On Tuesday night he unveiled his website outlining his campaign, and announced the launch of an exploratory committee, the traditional forerunner to an official candidacy, later tweeting: “Let’s do this” and also saying that he would seek the nomination of the Libertarian party.

 “Americans are ready for practical approaches based in humility and trust of the people,” Amash announced. “We’re ready for a presidency that will restore respect for our constitution and bring people together.”

Amash defected from the Republican party last summer, continuing in office as an independent.

The announcement was met with an immediate flurry of comments from across the political spectrum that ridiculed Amash’s move.

Amash, the son of a refugee father and immigrant mother immediately earned the ire of more moderate Republican colleagues with disagreements over foreign intervention by the US and surveillance of the public.

Amash then founded the House Freedom Caucus, a group of ultra-conservatives who often voted to the right of party initiatives. As a staunch critic of Trump, he ultimately left the Republican party in 2019, symbolically on the Fourth of July, after becoming “disenchanted with party politics and frightened by what [he] see[s] from it”.

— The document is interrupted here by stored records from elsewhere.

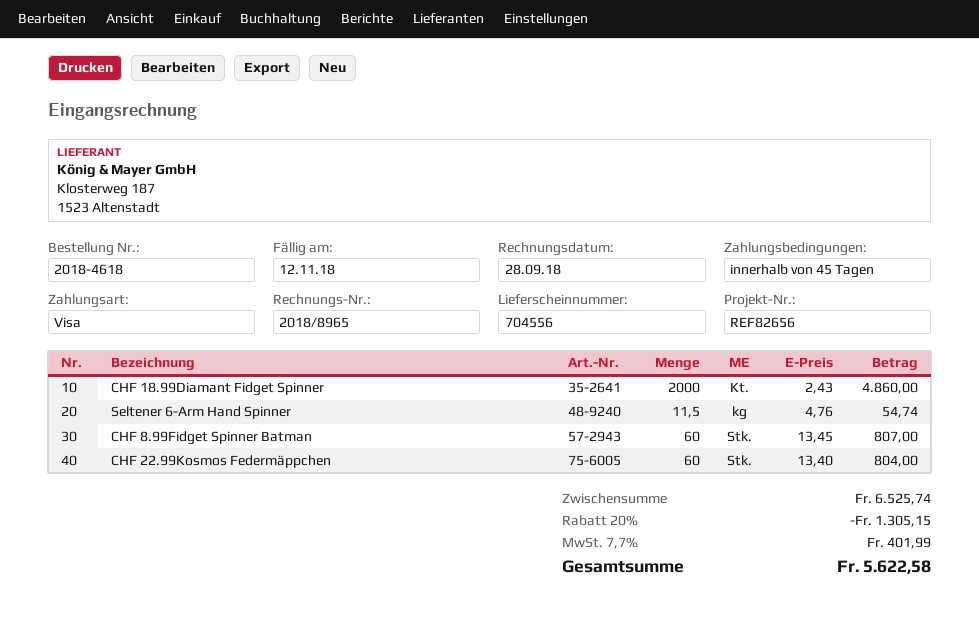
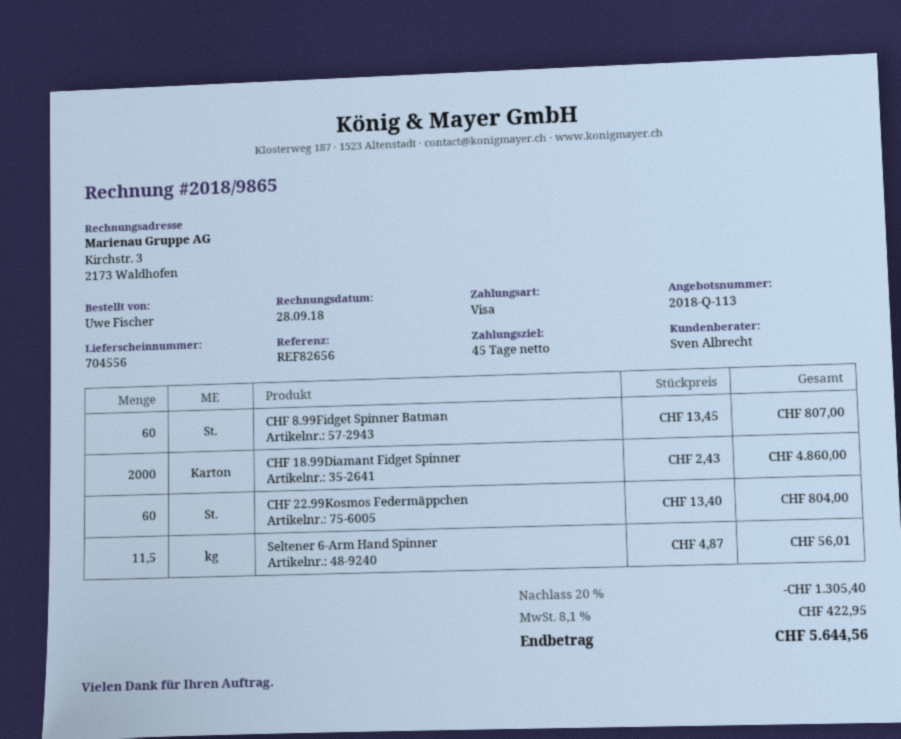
invoice number: 2018/8965 -> 2018/9865
Seltener 6-Arm Hand Spinner: 11.5 x 4.76 = 54.74 -> 11.5 x 4.87 = 56.01
discount: 20% = 1305.15 -> 20% = 1305.40
tax: 7.7% = 401.99 -> 8.1% = 422.95
total: 5622.58 -> 5644.56

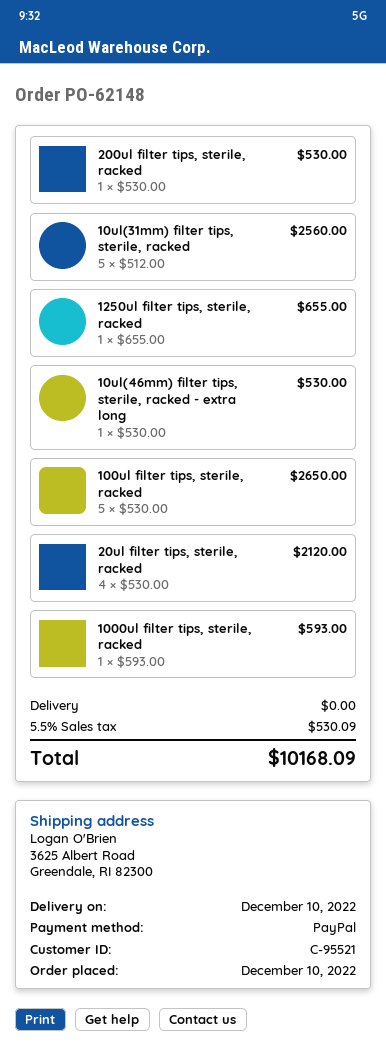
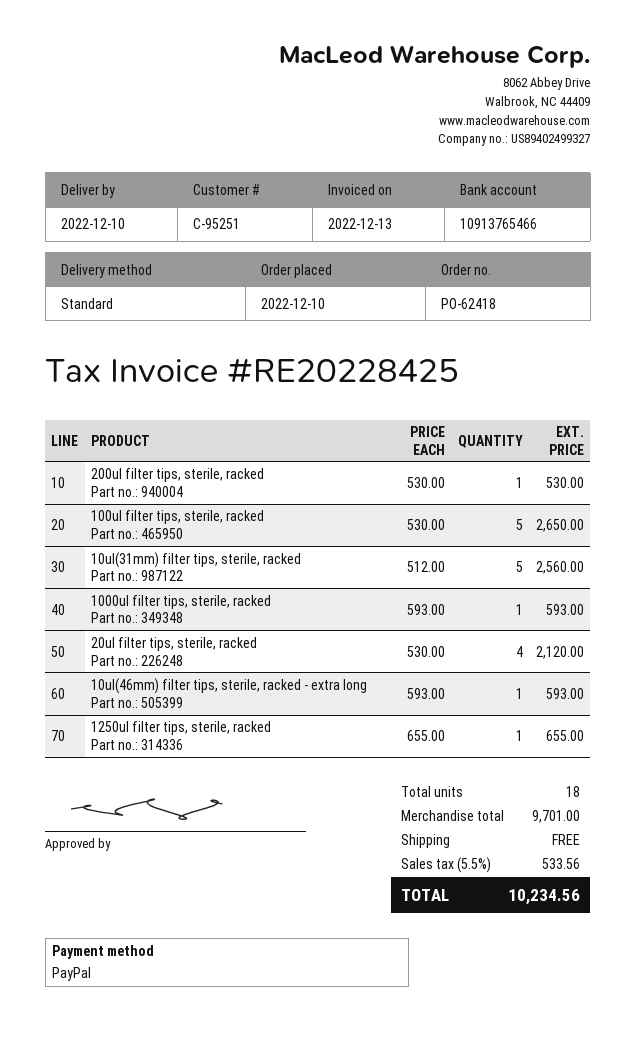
order number: PO-62148 -> PO-62418
customer number: C-95521 -> C-95251
10ul(46mm) filter tips, sterile, racked - extra long: 1 x 530.00 = 530.00 -> 1 x 593.00 = 593.00
tax: 5.5% = 530.09 -> 5.5% = 533.56
total: 10168.09 -> 10234.56

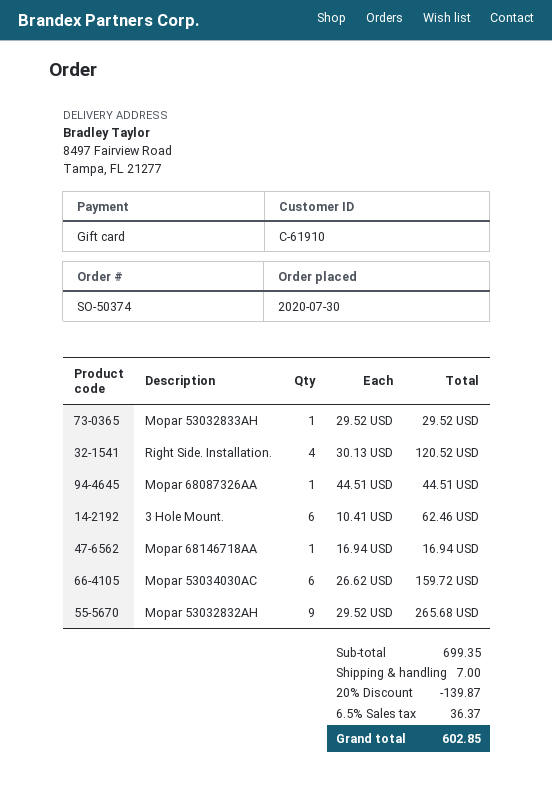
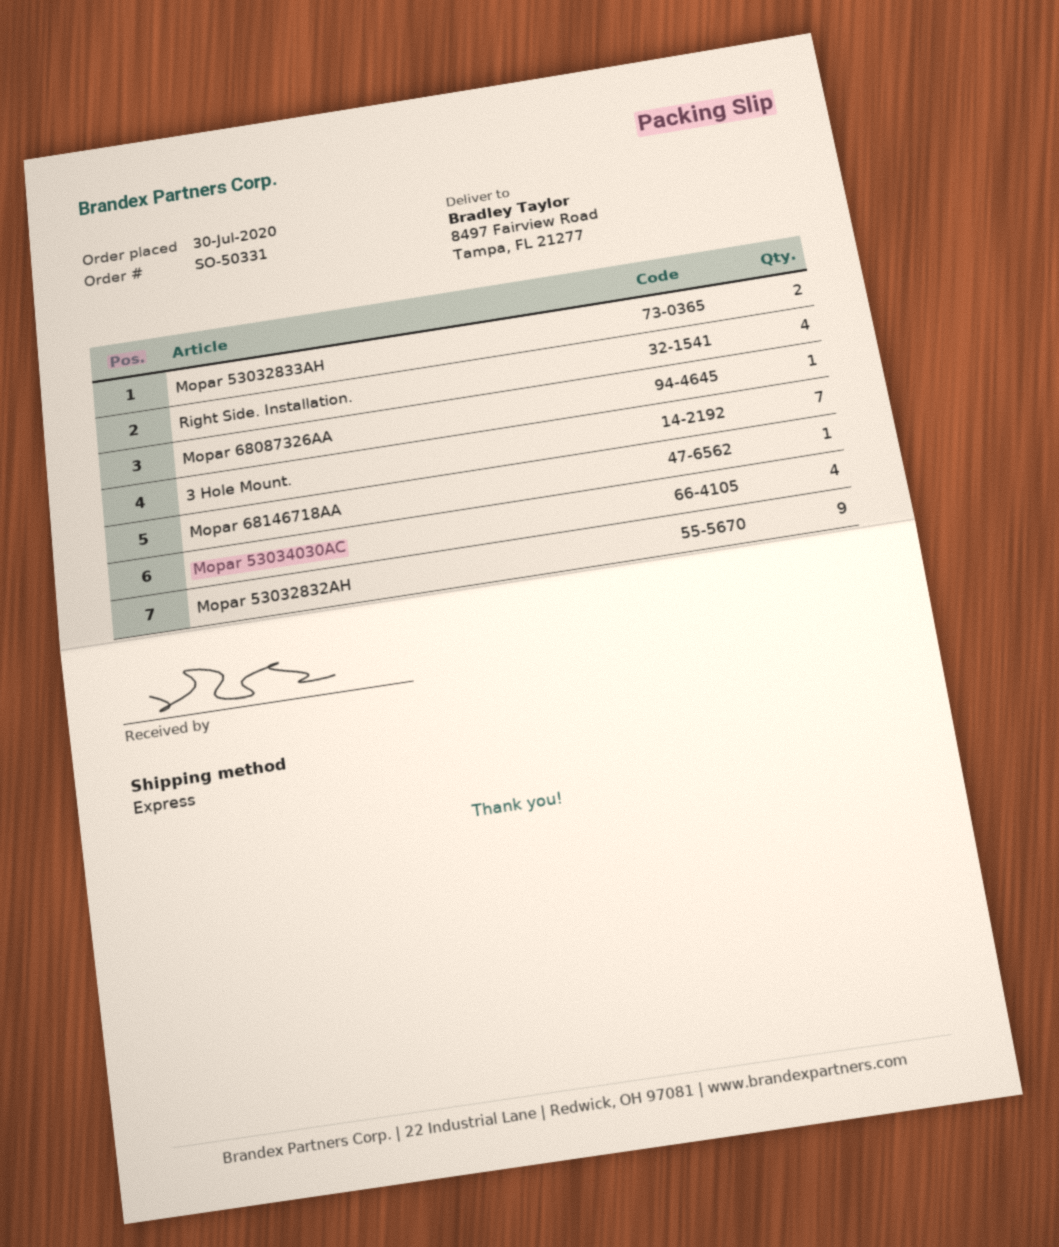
order number: SO-50374 -> SO-50331
Mopar 53032833AH: 1 -> 2
3 Hole Mount.: 6 -> 7
Mopar 53034030AC: 6 -> 4

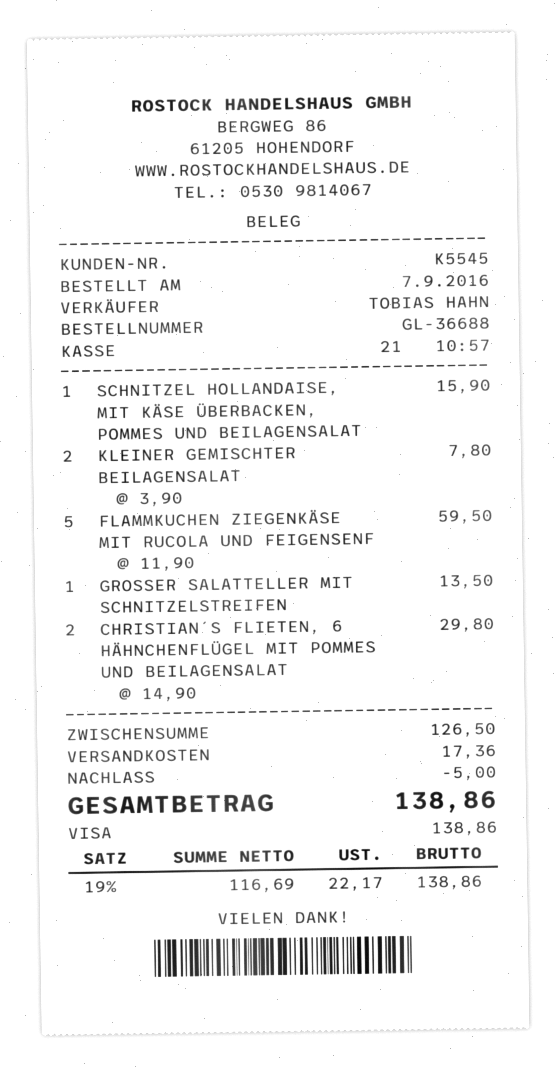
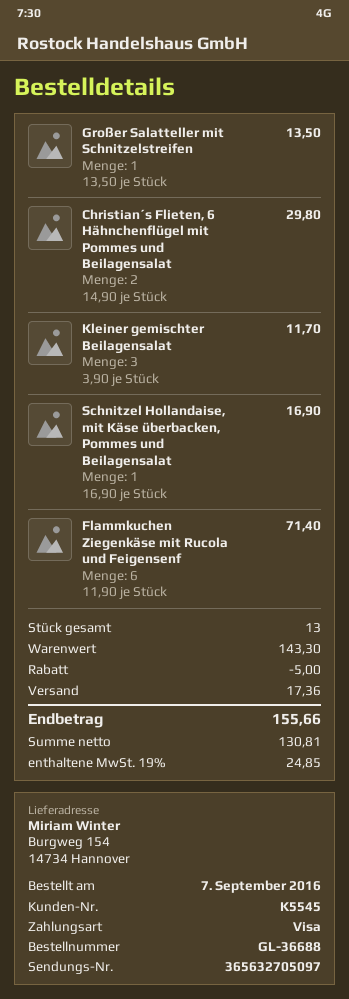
SCHNITZEL HOLLANDAISE, MIT KÄSE ÜBERBACKEN, POMMES UND BEILAGENSALAT: 1 x 15.90 = 15.90 -> 1 x 16.90 = 16.90
KLEINER GEMISCHTER BEILAGENSALAT: 2 x 3.90 = 7.80 -> 3 x 3.90 = 11.70
FLAMMKUCHEN ZIEGENKÄSE MIT RUCOLA UND FEIGENSENF: 5 x 11.90 = 59.50 -> 6 x 11.90 = 71.40
subtotal: 126.50 -> 143.30
net: 116.69 -> 130.81
tax: 19% = 22.17 -> 19% = 24.85
total: 138.86 -> 155.66

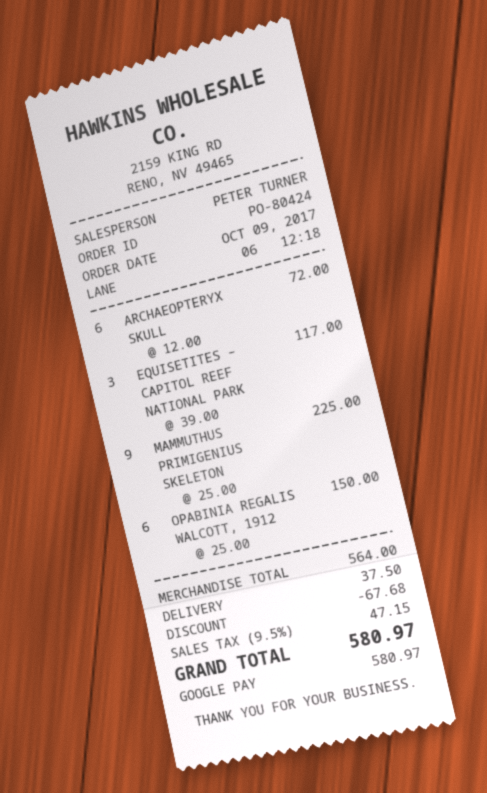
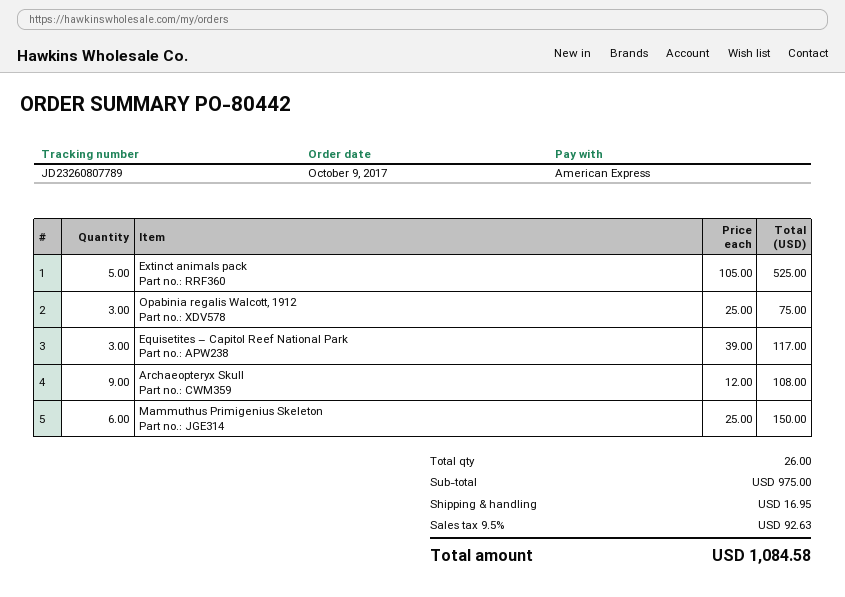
order number: PO-80424 -> PO-80442
payment method: Google Pay -> American Express
ARCHAEOPTERYX SKULL: 6 x 12.00 = 72.00 -> 9 x 12.00 = 108.00
MAMMUTHUS PRIMIGENIUS SKELETON: 9 x 25.00 = 225.00 -> 6 x 25.00 = 150.00
OPABINIA REGALIS WALCOTT, 1912: 6 x 25.00 = 150.00 -> 3 x 25.00 = 75.00
Extinct animals pack: none -> 5 x 105.00 = 525.00
subtotal: 564.00 -> 975.00
discount: 67.68 -> none
shipping: 37.50 -> 16.95
tax: 9.5% = 47.15 -> 9.5% = 92.63
total: 580.97 -> 1084.58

The US system is dominated by two parties, Donald Trump’s Republican party, and the opposition Democratic party, for which Joe Biden is the presumptive nominee to challenge for the White House in November.

There are some small fringe parties, such as the Libertarians and the Green party, but none have any members holding national office, although fielding a candidate for the White House can arguably prove decisive in a close election.